ProStab: Prediction of protein stability change upon mutations by protein language and inverse folding models
Journal:
bioRxiv
Published Date:
Jan 1, 2025
Abstract
Predicting protein stability change upon mutation is critical for protein engineering, yet remains limited by the modeling assumptions of physics-based methods and the generalization bottlenecks of data-driven approaches. We present ProStab, a deep learning framework that integrates sequence- and structure-based information, including the mutation-aware sequence embeddings from protein language models and the geometric features extracted via an inverse folding model.
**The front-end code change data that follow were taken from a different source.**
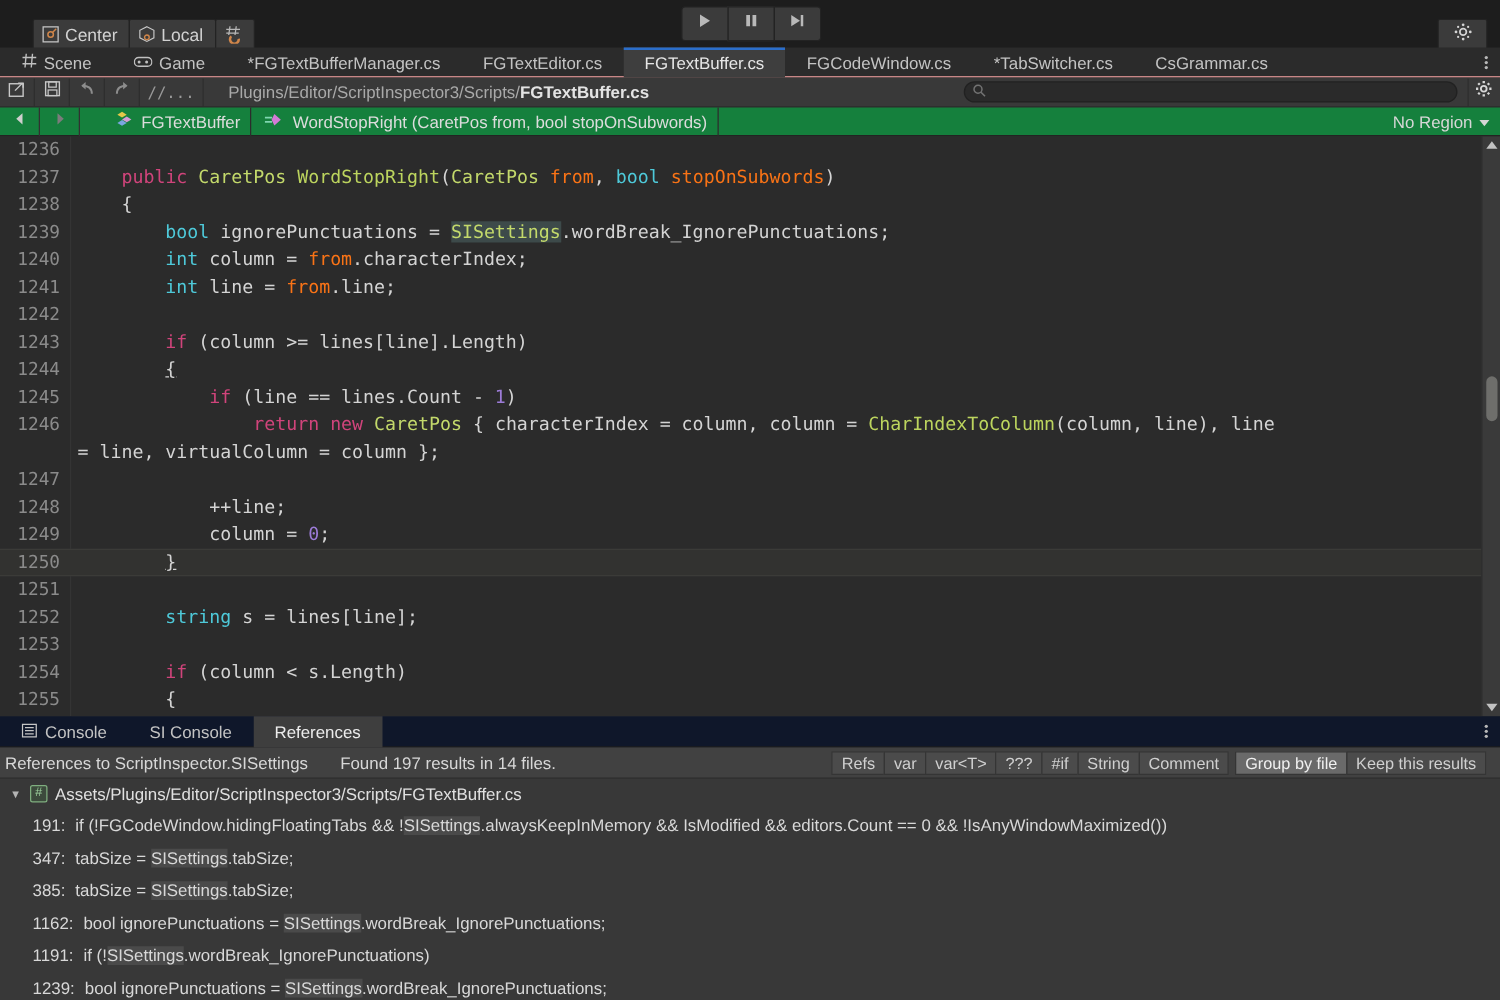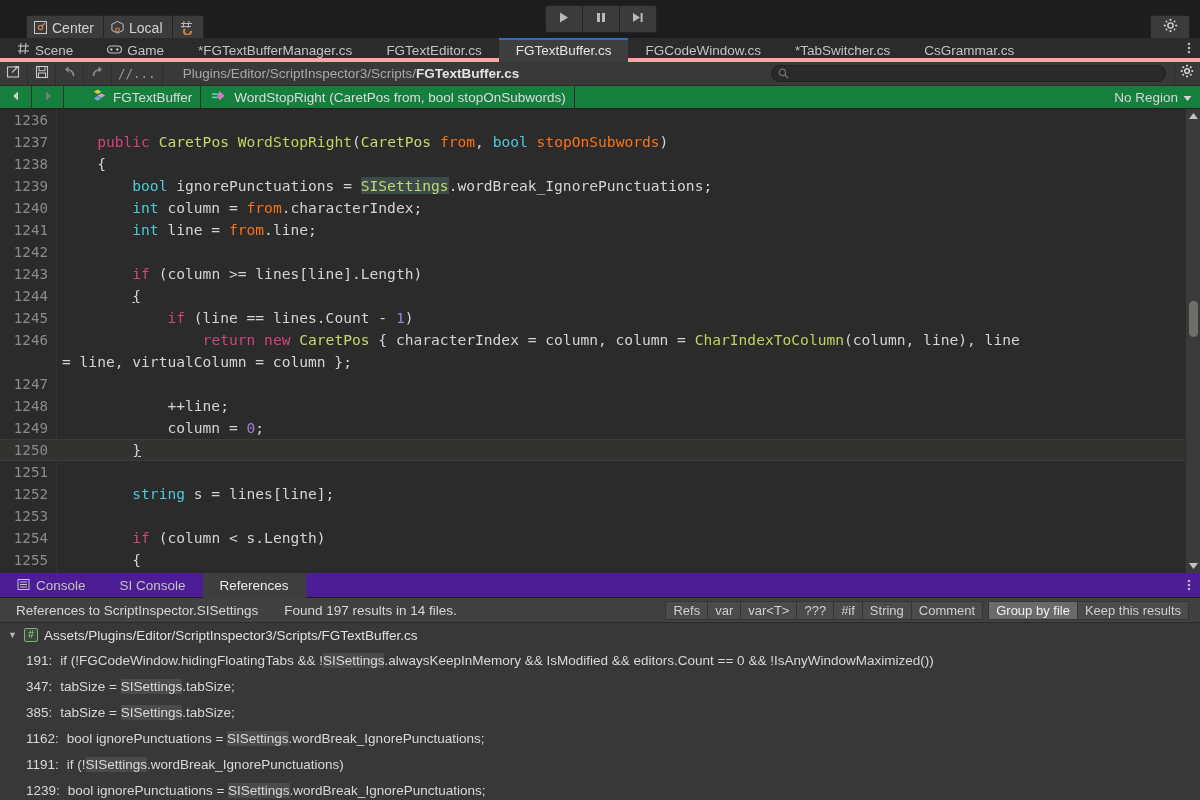"Scene" #tab-bar { border-bottom: 4px solid #fca5a5 -> 1px solid #fca5a5 }
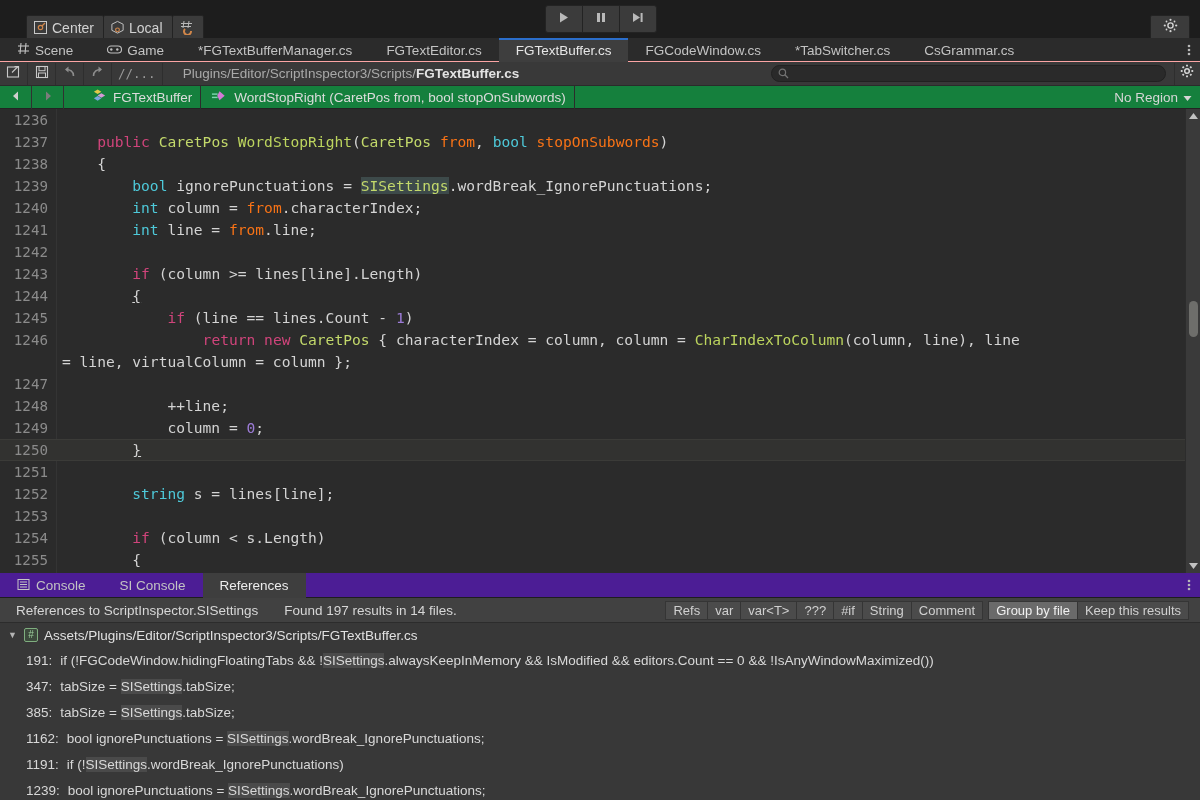"Console" #bp-tabs { background: #4c1d95 -> #0f172a }
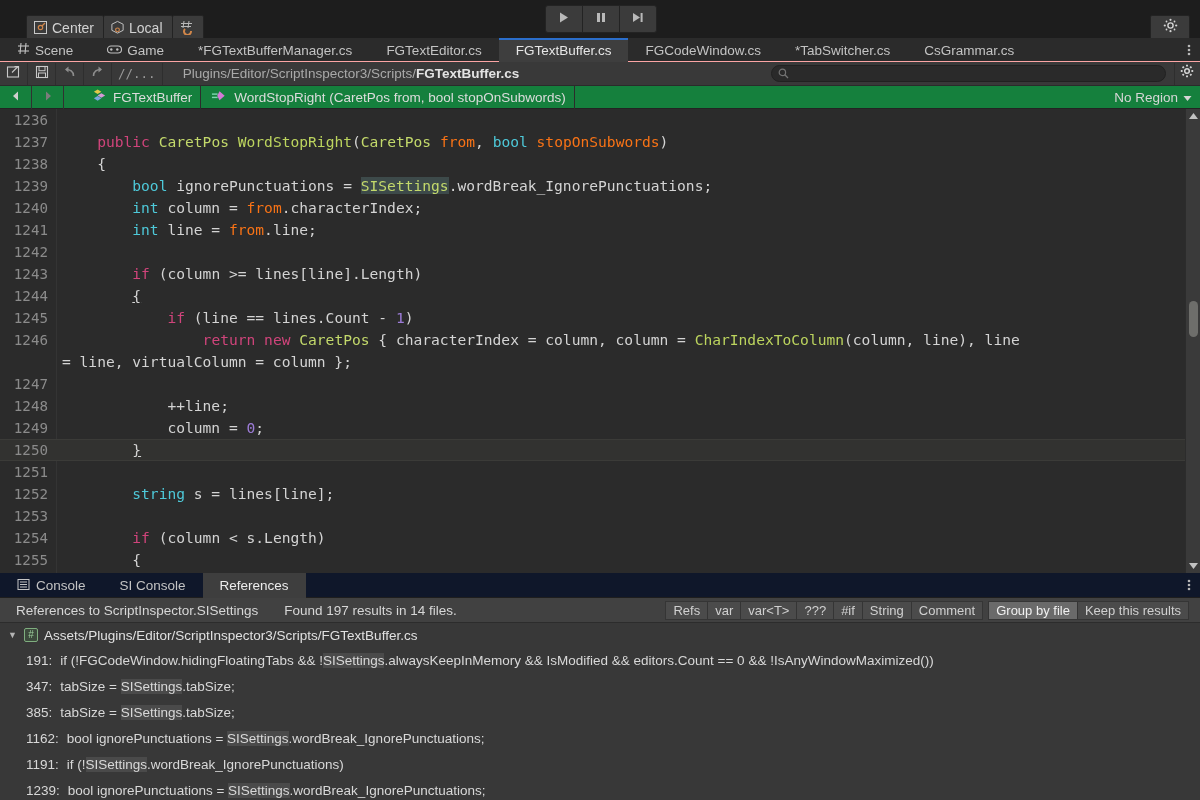"References to ScriptInspector.SISettings" .bp-info { padding-left: 16px -> 4px }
Trained on the large-scale Megascale dataset, ProStab demonstrates strong performance across diverse test sets and robust generalization across distribution shifts between the training and test sets. In head-to-head comparisons, ProStab outperforms all state-of-the-art methods with consistently higher Spearman correlation and precision. To evaluate its practical utility, we experimentally validated ProStab-predicted mutations on the model enzyme transaminase. Among the 16 successfully expressed variants, 4 exhibited improved thermal stability. Remarkably, the 1st top-ranked predicted mutation yielded the highest observed enzymatic activity, retaining three-fold that of the wild type after 10 minutes at 40 °C. To facilitate broader application, a publicly accessible web server has been developed. We envisage that ProStab provides a scalable and accurate platform for intelligent protein stability design.